━━━━━ Provided entries

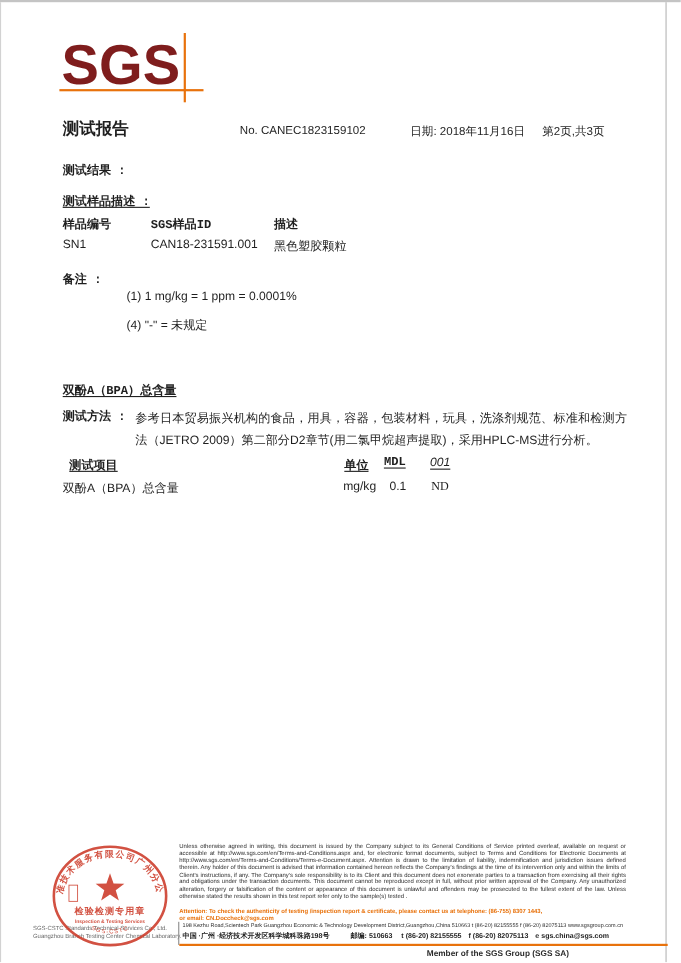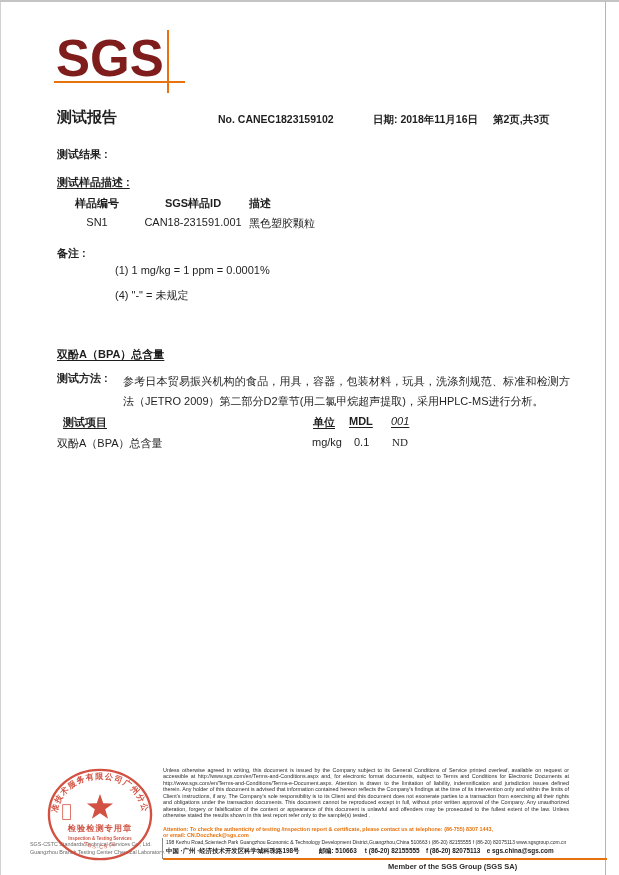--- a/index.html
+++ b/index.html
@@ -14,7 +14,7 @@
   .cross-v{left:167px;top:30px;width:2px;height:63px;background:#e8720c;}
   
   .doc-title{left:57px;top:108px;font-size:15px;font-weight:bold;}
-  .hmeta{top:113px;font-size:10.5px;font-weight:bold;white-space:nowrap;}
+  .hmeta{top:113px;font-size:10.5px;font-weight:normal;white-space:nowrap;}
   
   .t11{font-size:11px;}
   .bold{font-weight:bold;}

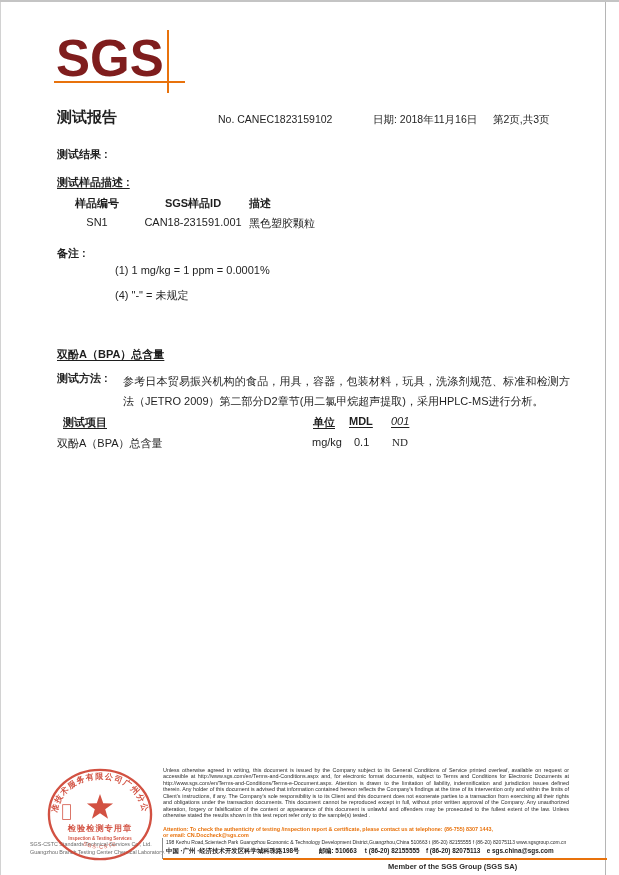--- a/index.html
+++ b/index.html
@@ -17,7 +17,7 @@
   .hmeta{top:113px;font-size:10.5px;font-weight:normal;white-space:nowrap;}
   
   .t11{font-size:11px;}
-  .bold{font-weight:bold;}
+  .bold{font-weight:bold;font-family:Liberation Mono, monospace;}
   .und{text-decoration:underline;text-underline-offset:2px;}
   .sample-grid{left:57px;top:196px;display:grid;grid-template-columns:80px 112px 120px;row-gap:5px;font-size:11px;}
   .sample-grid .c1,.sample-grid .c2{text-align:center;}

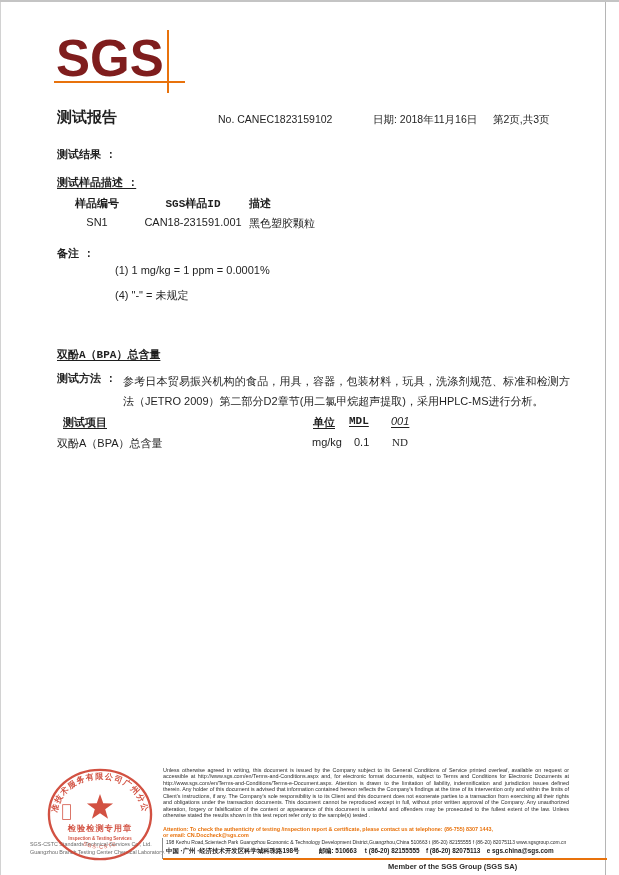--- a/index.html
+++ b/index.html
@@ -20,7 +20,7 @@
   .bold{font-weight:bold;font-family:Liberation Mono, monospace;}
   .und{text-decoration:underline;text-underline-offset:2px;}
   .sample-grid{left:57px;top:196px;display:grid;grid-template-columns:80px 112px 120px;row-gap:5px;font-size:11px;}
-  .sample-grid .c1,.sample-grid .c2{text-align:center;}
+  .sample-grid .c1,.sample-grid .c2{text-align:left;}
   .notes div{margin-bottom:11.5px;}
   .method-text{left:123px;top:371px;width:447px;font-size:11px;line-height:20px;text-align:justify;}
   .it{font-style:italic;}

━━━━━━━━━━

# The problem
Count the lines of the records that include the word "normal". Give the number by itself.

# Solution for this task
2